Des éléments de compréhension particulièrement dérangeants. Avant de plonger dans la lecture du dossier médical de ma demi-sœur, qui faisait plus de sept-cent pages, j’ai pu m’entretenir avec le psychiatre qui traitait Michelle depuis plusieurs années. Je voulais comprendre. Il m’a prévenue : « Cela va vous choquer »
Je l’ai été. La description de sa schizophrénie, le profil psychologique que les médecins dressent d’elle, surtout dans les premières années de son internement, sont particulièrement dérangeants. Ses obsessions sont décrites avec force détails.
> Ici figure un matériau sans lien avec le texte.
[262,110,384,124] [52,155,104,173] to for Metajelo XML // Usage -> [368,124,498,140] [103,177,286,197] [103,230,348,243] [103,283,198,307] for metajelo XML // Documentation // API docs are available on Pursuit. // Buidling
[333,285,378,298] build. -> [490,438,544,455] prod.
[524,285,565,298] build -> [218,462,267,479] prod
Il s’agit de ce qu’elle-même a confié à ses psychiatres au cours des années. Il y est question de ses délires sexuels, qui impliquent sa mère, Louisette Desjardins et mon père, et tout autant celui-ci et sa deuxième femme, ma mère. La décence m’interdit d’en dire davantage.
Mais il semble bien que la proximité du nouveau couple que formaient ma mère et Urbain, notre père, dans cette nouvelle maison de Charlesbourg où nous nous étions installés, alors que la mémoire de Louisette était encore très vive, ait exacerbé une blessure déjà ouverte. Et que de cohabiter avec eux, dans ce climat d’altercation où mes parents se querellaient ouvertement la nuit, à quelques mètres de nos chambres à nous, les enfants, ait précipité les choses.
Ce que j’avais appris de l’origine des hallucinations qui habitaient Michelle et qui remontaient aussi loin que sa petite enfance me dérangeait beaucoup. Je voulais comprendre et aller au-delà de ce que le psychiatre de Michelle m’avait révélé. Je me suis alors tournée vers la seule personne qui pouvait m’éclairer un tant soit peu car elle détenait en quelque sorte la mémoire de la famille Bédard : tante Élizabeth. Je n’aurais jamais imaginé que ma quête allait me mener aussi loin… jusqu’à l’âme d’un grand pan de ma famille.